Jakarta, 3 Januari 2025 - Direktur Jenderal Pajak Kementerian Keuangan (Kemenkeu) Suryo Utomo mengumumkan adanya perubahan penting terkait pajak barang mewah. Hal ini menyusul terbitnya Peraturan Menteri Keuangan (PMK) Nomor 131 Tahun 2024. Dengan peraturan ini, tarif Pajak Pertambahan Nilai (PPN) untuk barang mewah akan naik dari 11 persen menjadi 12 persen.
Suryo menjelaskan bahwa untuk barang yang tidak ada dalam daftar, Direktorat Jenderal Pajak (DJP) memberikan waktu kepada para pengusaha untuk menyesuaikan faktur pajak mereka. Ini penting karena sebagian faktur pajak dibuat secara sistem. "Tapi prinsipnya kalau sudah ada kelebihan dipungut ya dikembalikan," ujarnya dalam sebuah media briefing yang berlangsung di Kantor Pusat DJP, Jakarta Selatan.
Suryo menambahkan, pengembalian kelebihan pajak dapat dilakukan dengan berbagai cara. Pengusaha bisa meminta pengembalian langsung atau membetulkan faktur pajak yang telah dilaporkan.
Menurut Pasal 5 PMK 131 Tahun 2024, tarif pajak 12 persen akan mulai berlaku pada 1 Februari 2025. Namun, untuk periode 1 Januari 2025 hingga 31 Januari 2025, PPN terutang akan dihitung dengan cara mengalikan tarif 12 persen dengan dasar pengenaan pajak (DPP) yang sama dengan 11/12 dari harga jual.

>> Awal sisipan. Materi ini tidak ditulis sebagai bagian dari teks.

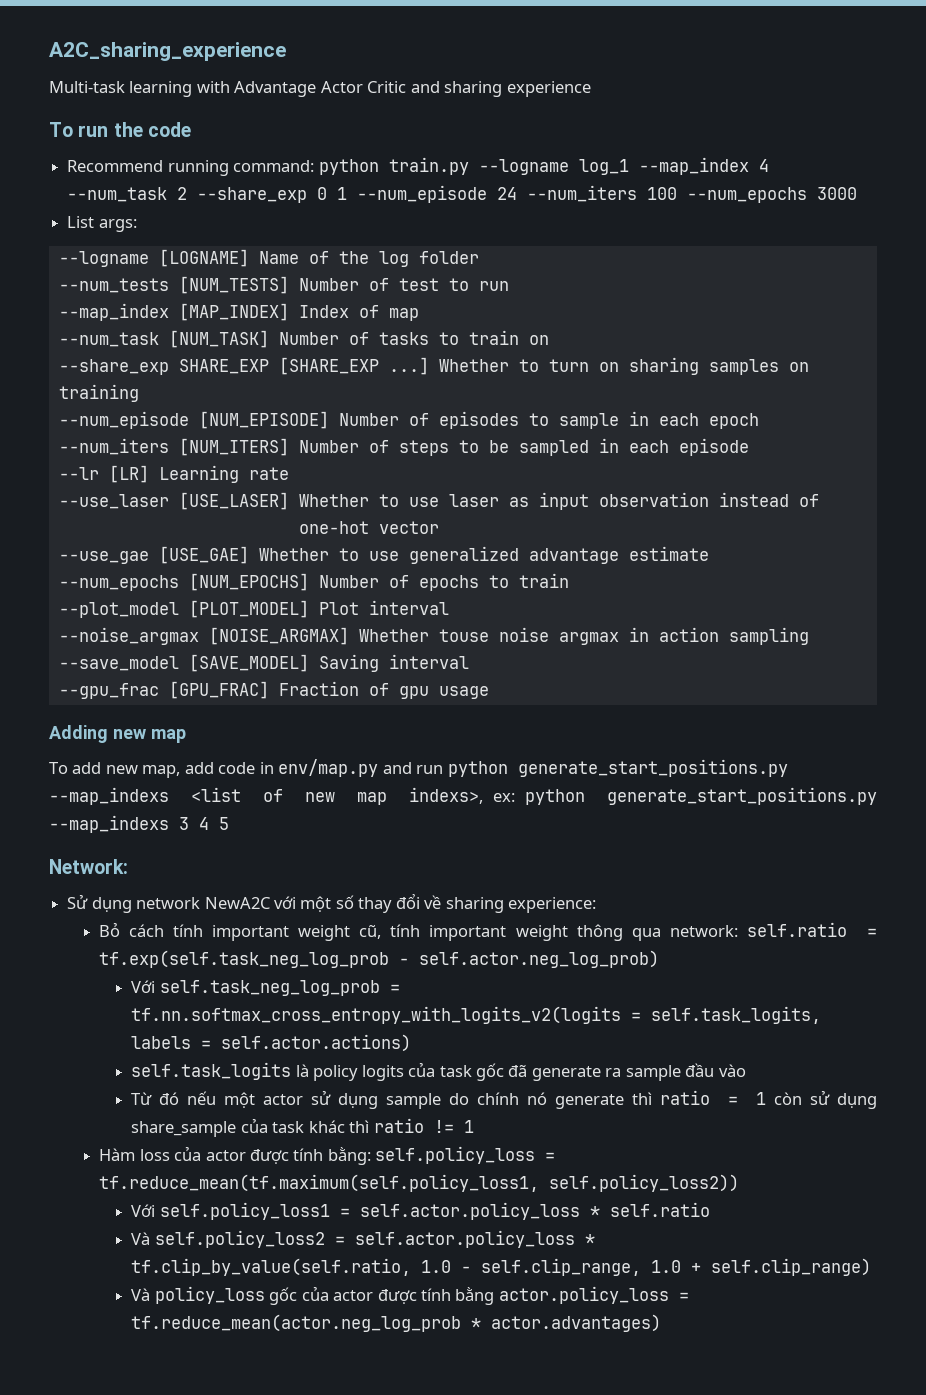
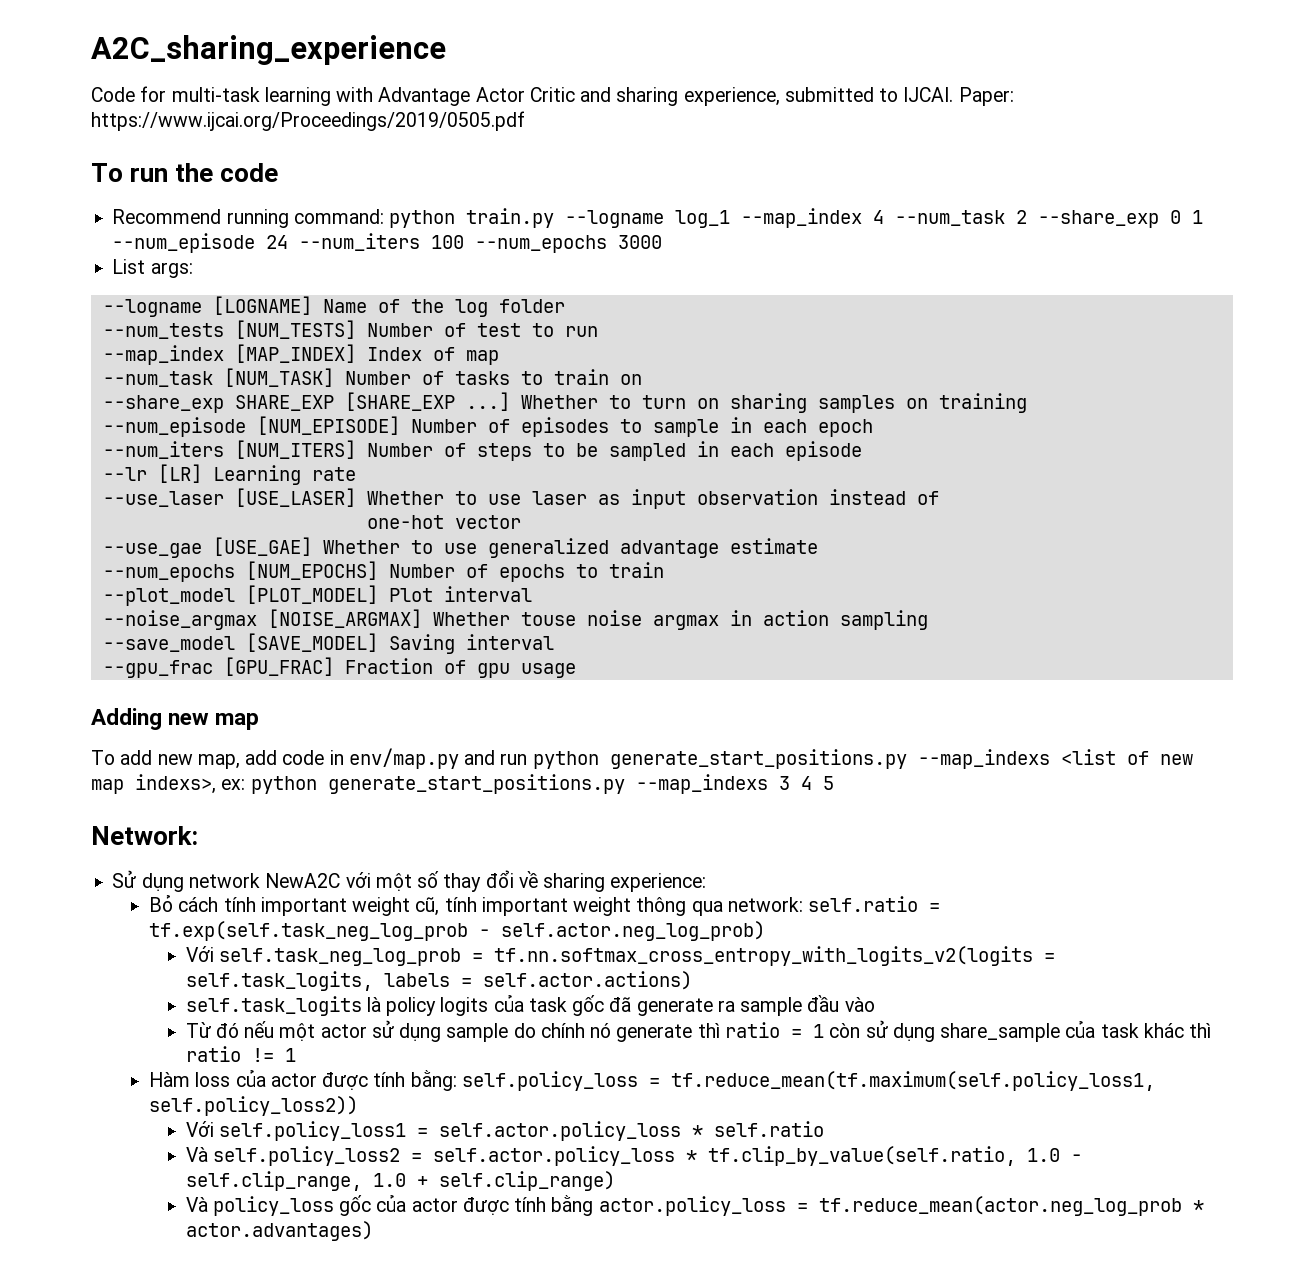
- Multi-task learning with Advantage Actor Critic and sharing experience
+ Code for multi-task learning with Advantage Actor Critic and sharing experience, submitted to IJCAI. Paper: https://www.ijcai.org/Proceedings/2019/0505.pdf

Suryo juga menyampaikan bahwa DJP sedang memantau kondisi di lapangan, terutama di kalangan pelaku usaha ritel. Hasil pantauan menunjukkan bahwa beberapa pelaku sudah mulai menggunakan tarif yang diharapkan, yaitu 12 persen dikalikan 11/12.
Dia menekankan bahwa banyak faktur pajak yang dibuat oleh wajib pajak dalam format digital, sehingga perubahan sistem akan memerlukan waktu penyesuaian. "Kami akan memberikan rentang waktu yang cukup bagi wajib pajak untuk menyesuaikan dengan setiap keadaan," tambahnya.
Namun, Suryo mengingatkan bahwa masa transisi ini hanya berlaku untuk barang-barang kategori mewah yang selama ini membayar Pajak Penjualan Barang Mewah (PPnBM). Untuk barang di luar kategori ini, besaran PPN pada perhitungan akhir tetap 11 persen.
Dengan adanya perubahan ini, diharapkan para pelaku usaha dapat lebih mudah menyesuaikan diri dan menghindari kebingungan terkait pajak yang harus dibayarkan.